Of note, I also had a mysa thermostat on a home kit connection that had disappeared last night. It's back now. Kinda odd since I have 6 of them, and only one wasn't showing up. Also, it seems like my kasa light bulbs which are somewhat finicky were worse off the past few days since I'd updated from 2024.4.4 to 2024.5.1.

Perhaps something changed on core that is exposing an underlying issue.

psteemson commented 6 months ago

I'm trying to rush a preview release so that with less rate-limiting it could lower your issues in the meantime..but it's taking longer than forecasted :(

Good luck with the new preview release. As you say, hopefully it will help - but the real problem remains the issue that mss110 devices seem to be having with http. If they always have to use MQTT over cloud then they're never going to be as responsive as they should be in automations etc. That's obviously not your fault - between HA Core update and latest Meross firmware something seems to have gone wrong with one or both of them.

Cully81 commented 6 months ago

I recently started having the same problems with a

mrs100 2.0.0 Firmware: 2.1.4 Hardware: 2.0.0

If I restart the Roller Shutter, access works for a few minutes, then the MRS is no longer available again.

Cully81 commented 6 months ago

Small update, it takes exactly 10 minutes, then the shutter is offline again.
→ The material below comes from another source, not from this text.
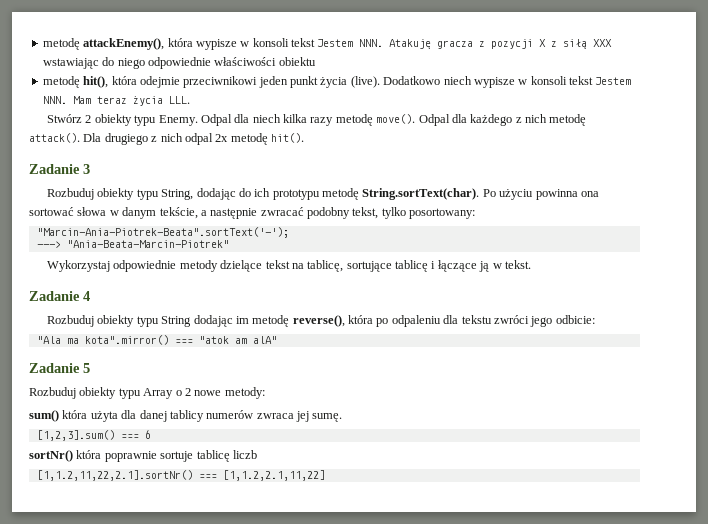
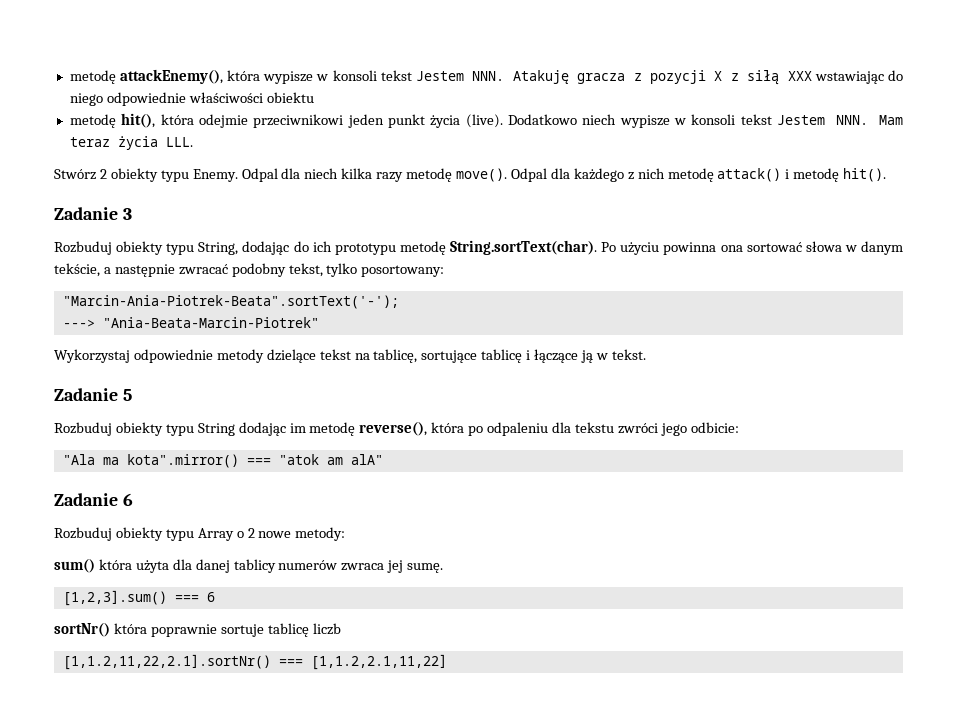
[29,133,229,145] attack(). Dla drugiego z nich odpal 2x -> [717,168,790,182] attack() i
[83,291,90,301] 4 -> [122,389,132,401] 5
[83,363,90,373] 5 -> [122,493,133,506] 6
I have attached the debug logs.

log_mrs100.txt

krahabb commented 6 months ago

@Cully81, thank you for posting: I see the issue is the fact that after some initial polling cycles the device stops responding like if it's going 'nuts'... Did you recently updated fw for the device?
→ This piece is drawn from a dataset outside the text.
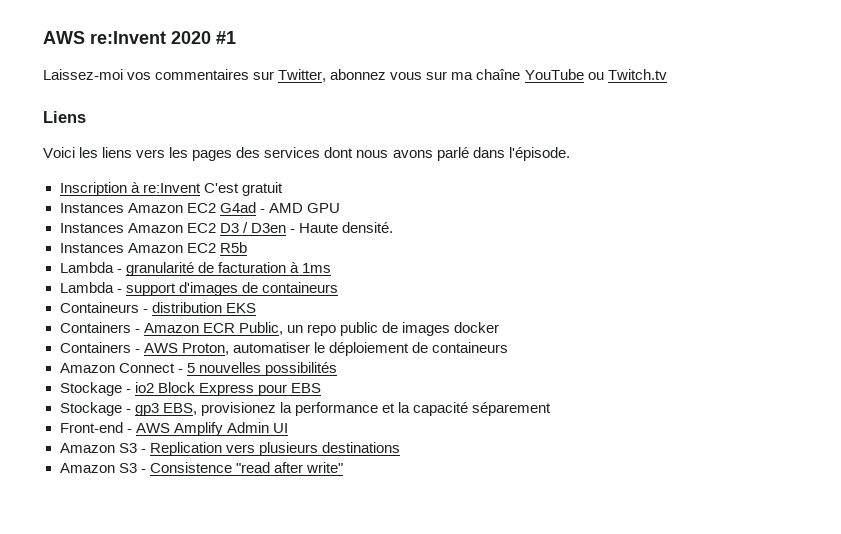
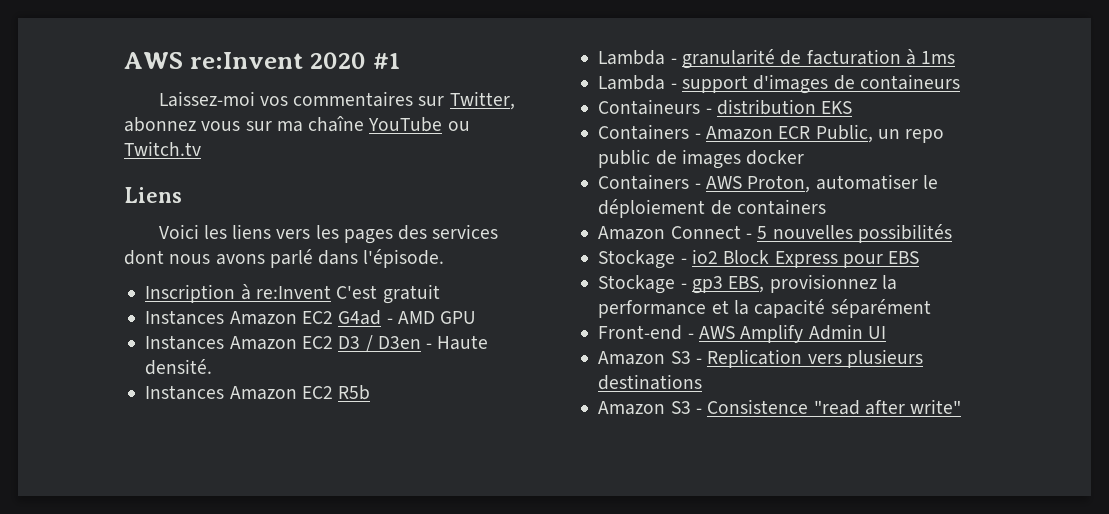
[431,342,508,353] containeurs -> [736,199,826,215] containers
[200,402,276,416] provisionez -> [769,274,877,293] provisionnez
[472,402,551,416] séparement -> [830,299,931,318] séparément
krahabb commented 6 months ago

@Cully81, The new 5.1.0 has some care for 'legacy' mrs100 and tries to disable some advanced features of the protocol which might be causing the device to stall...not sure though but maybe this will fix this.

patienttruth commented 6 months ago

As of a couple days ago I solved my mss110 problem by requesting meross roll my firmware back to 2.1.21

I noticed that one of my plugs wasn't having issues, and sure enough it was on the older firmware. They were accommodating, it took a few days for it to go through and I had to expose them to the internet for that time.
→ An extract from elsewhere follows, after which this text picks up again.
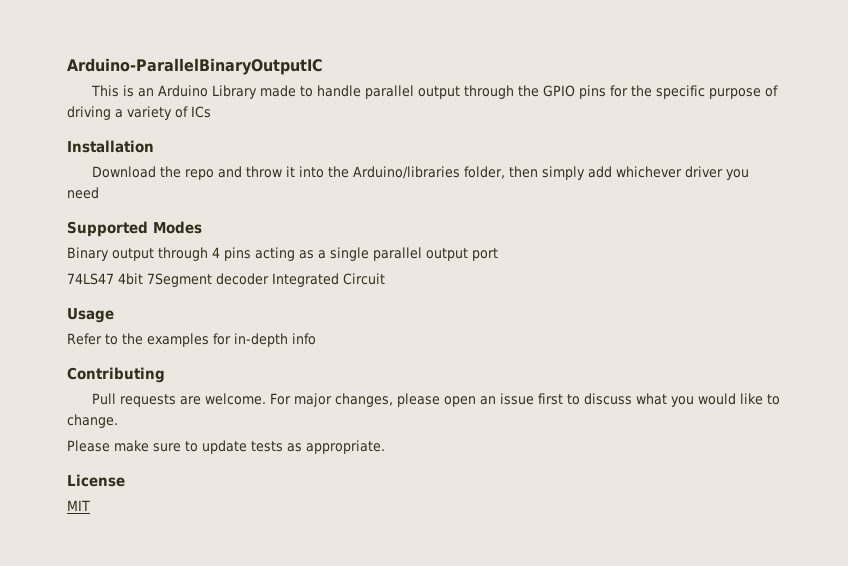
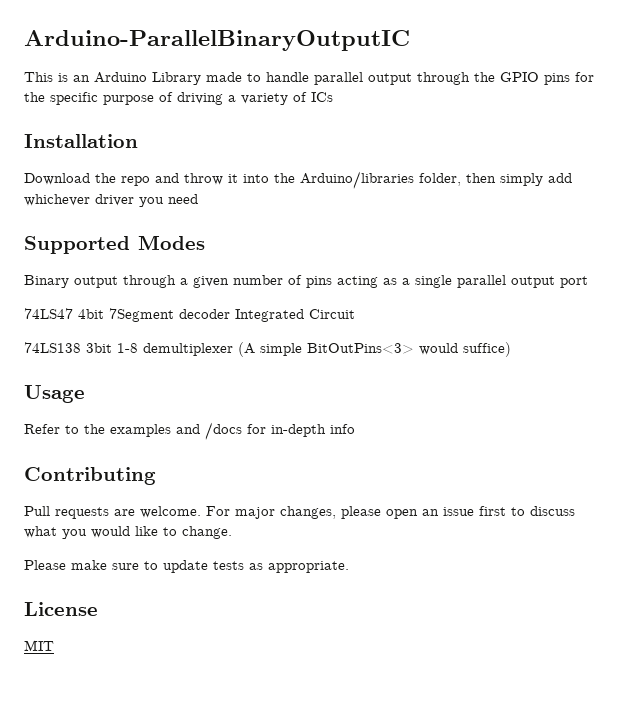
[212,247,220,258] 4 -> [180,275,302,288] a given number of
(385, 279) none -> [24,342,511,357] // 74LS138 3bit 1-8 demultiplexer (A simple BitOutPins<3> would suffice)
(209, 340) none -> [176,422,242,440] and /docs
psteemson commented 6 months ago

Excellent @patienttruth. Rather proves that it is the firmware update that caused the issue in the first place. The polling limit per account or per device makes it worse but for http local control the device shouldn't be querying the cloud anyway.

The Alternative workaround is to use the Home Assistant HomeKit Device integration (for the HomeKit compatible plugs of course). You add the device to HomeKit in the usual way, then remove the device from HomeKit and it will magically appear in Home Assistant. You just have to type in the pairing code and then you're up and running. Home Assistant uses the HomeKit controller and you have totally local control - no need for Meross cloud or the Meross app. Presumably you lose any ability to update firmware but if you do have the Meross App then you could still use that to update the firmware (albeit doing that is what created my problem in the first place!).

To add back into HomeKit from HASS you can use the HomeKit Bridge integration to expose the device back to HomeKit. A bit circular but it works and removes the whole Meross Cloud snaffu thing. Totally reliable operation and no noticeable latency.

Guenni75 commented 5 months ago

Hi. MSS210 seems to have the same problem. I can only use them with the Meross App, but Home Assistant shows the correct state.

krahabb commented 5 months ago

@Guenni75, If that is the case the issue might be the same as in #456 and is currently fixed on 'dev' branch. It'll take some time (few days maybe) before I'm able to at least publish a pre-release

Guenni75 commented 5 months ago

Don't hurry. The 5.3.0 alpha 1 solves my problems. Great work!!